[Records for this task — start]

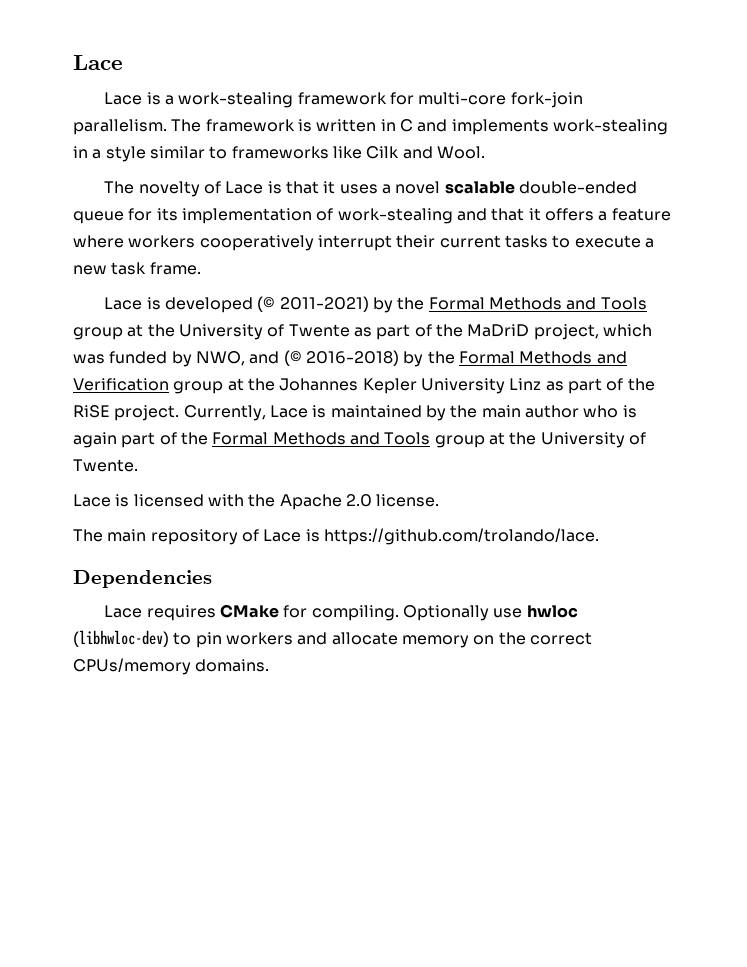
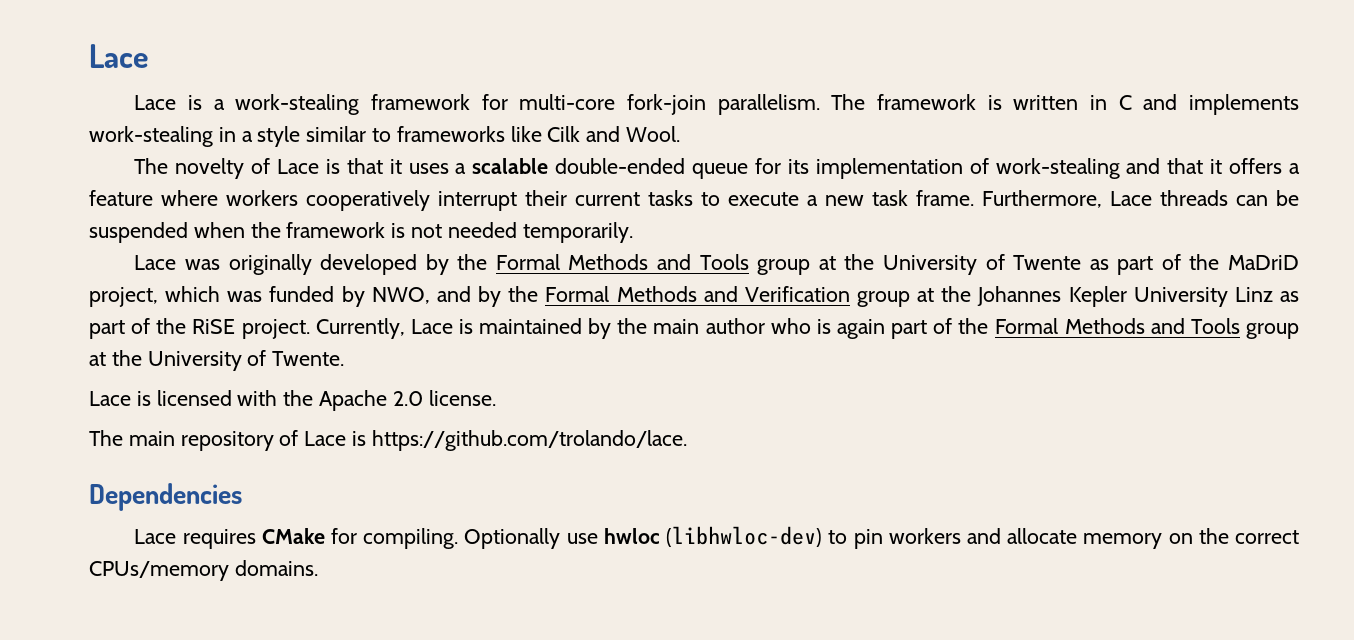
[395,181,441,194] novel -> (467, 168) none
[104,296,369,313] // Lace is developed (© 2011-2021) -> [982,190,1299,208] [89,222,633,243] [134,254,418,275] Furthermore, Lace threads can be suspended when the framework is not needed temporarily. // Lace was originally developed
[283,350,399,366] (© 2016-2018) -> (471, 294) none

[Records for this task — finish]
[Records for this task — start]

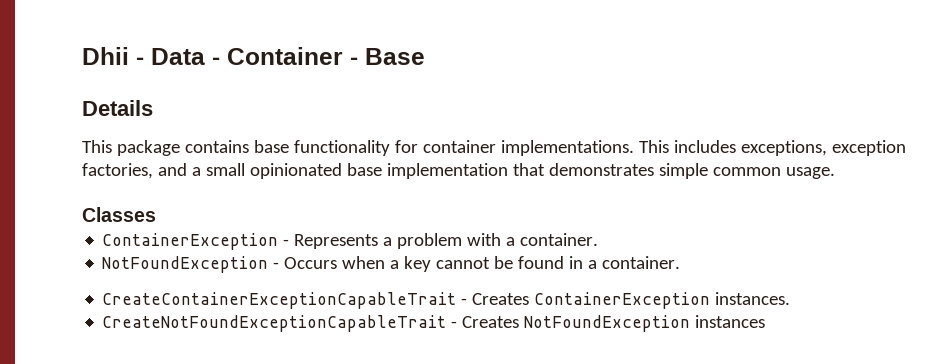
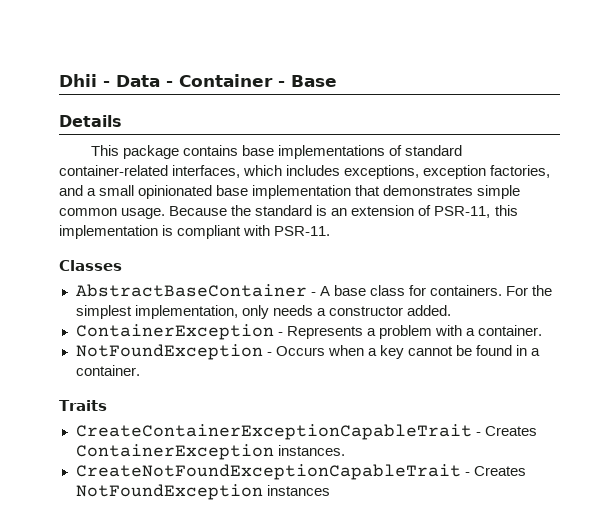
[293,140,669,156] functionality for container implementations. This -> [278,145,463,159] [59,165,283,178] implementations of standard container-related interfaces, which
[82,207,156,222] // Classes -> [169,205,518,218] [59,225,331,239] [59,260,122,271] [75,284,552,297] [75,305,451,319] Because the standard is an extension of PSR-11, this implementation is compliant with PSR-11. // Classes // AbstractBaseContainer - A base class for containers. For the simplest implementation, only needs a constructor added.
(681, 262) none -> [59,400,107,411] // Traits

[Records for this task — finish]

Word for word, restate the lines of the data above that fall between the line holding "[104,296,369,313] // Lace" and the line holding "[283,350,399,366] (© 2016-2018)", inclusive, and no other lines.

[104,296,369,313] // Lace is developed (© 2011-2021) -> [982,190,1299,208] [89,222,633,243] [134,254,418,275] Furthermore, Lace threads can be suspended when the framework is not needed temporarily. // Lace was originally developed
[283,350,399,366] (© 2016-2018) -> (471, 294) none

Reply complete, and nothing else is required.